When I first came online, the buzzword was ‘the money’s in the list’. I believed it then, when I didn’t have a single subscriber, and I believe it now. So does my accountant!
In fact, in my offline ‘marketing consultant’ role, the advice I most often give to my clients is to build a list. Every business should have one - and every would-be business person should be building one.
The biggest mistake I see - and I see it over and over again - is when offline businesses have a whizzy website built for them and have absolutely no means of capturing visitors email addresses. They are literally throwing money away in big handfuls.
But there is a problem.
Most people don’t know how to build their own list. They think it is something that only technical people can do.

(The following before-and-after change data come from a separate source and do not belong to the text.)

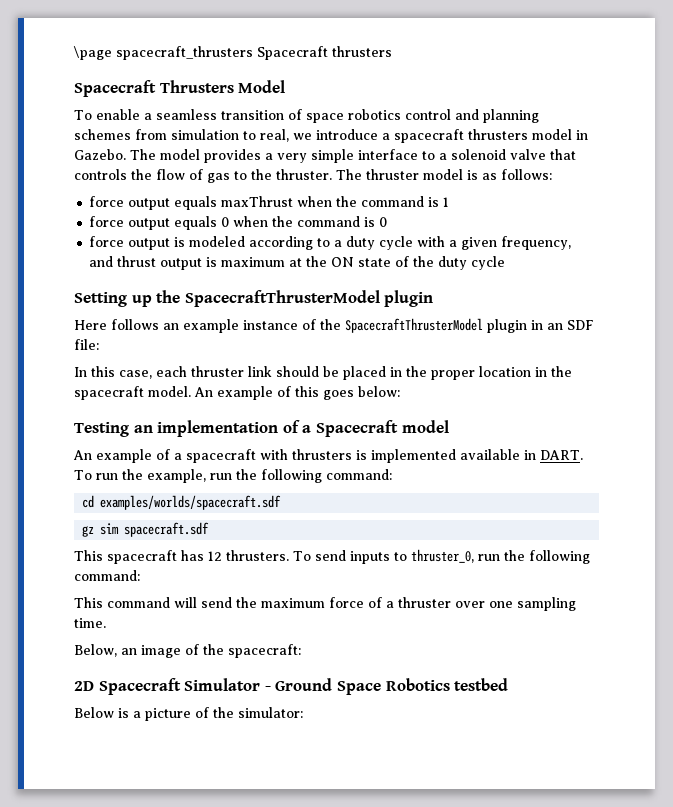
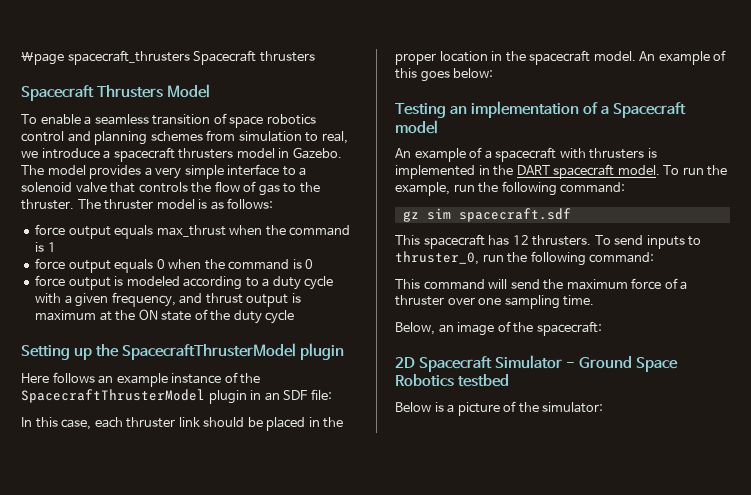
- force output equals maxThrust when the command is 1
+ force output equals max_thrust when the command is 1
- An example of a spacecraft with thrusters is implemented available in DART.
+ An example of a spacecraft with thrusters is implemented in the DART spacecraft model.
- cd examples/worlds/spacecraft.sdf

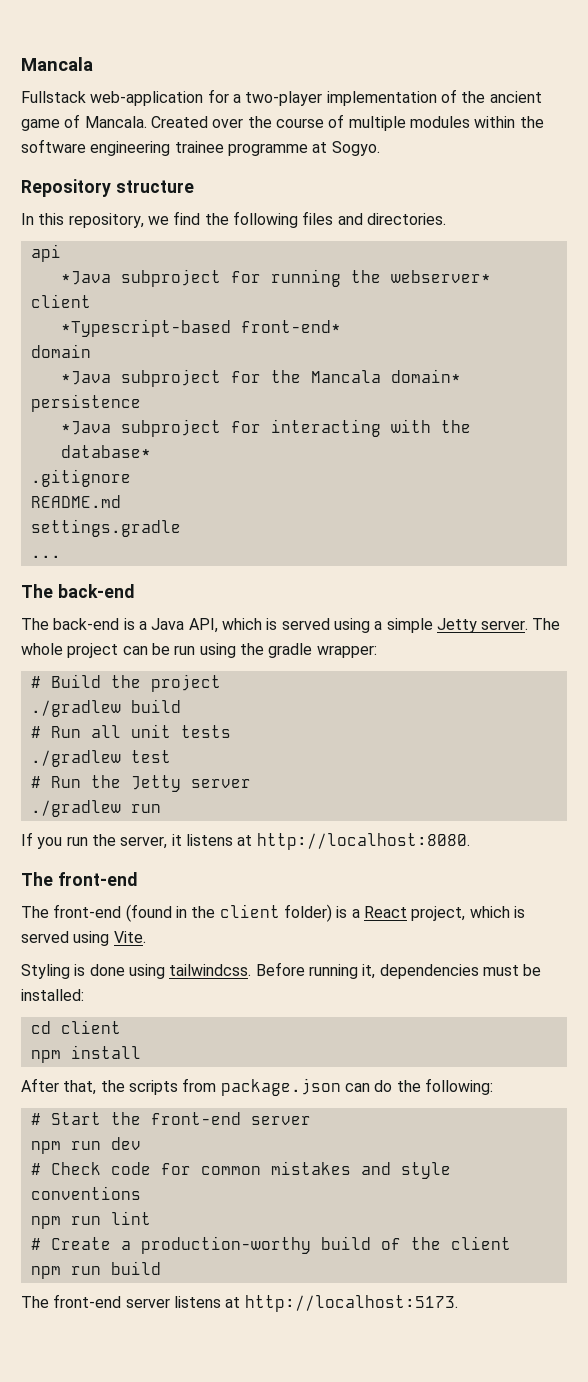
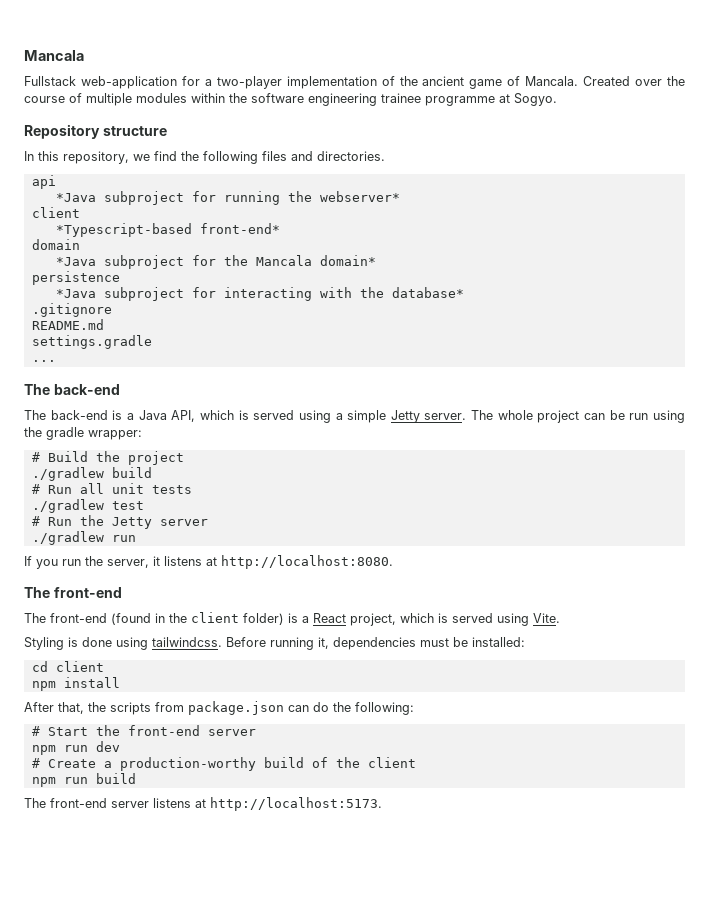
- # Check code for common mistakes and style conventions
- npm run lint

I bought a book a few days ago that I will be recommending all of my friends and clients should read. It is by Larry Dotson and is called ‘List Building Mastery’. I recommend that you grab a copy as fast as you can.
http://www.urlnex.us/listbuildingmastery/
It is very good and it WILL put cash into your pockets.
Despite the fact that ‘List Building Mastery’ comes in three very well written volumes, the whole thing costs just $7. Yes, that’s right - it is one of those AMAzing value $7 books that you can pick up for a song and then sell on to your contacts (and keep all the profits).
But selling it on is not a prerequisite to success - reading and applying its wisdom is.
It is great reading for the Easter holiday and probably a whole lot cheaper (and better for you) than another chocolate egg!
Even though I have several successful lists that provided most of my online income, ‘List Building Mastery’ has taught me more than a thing or two.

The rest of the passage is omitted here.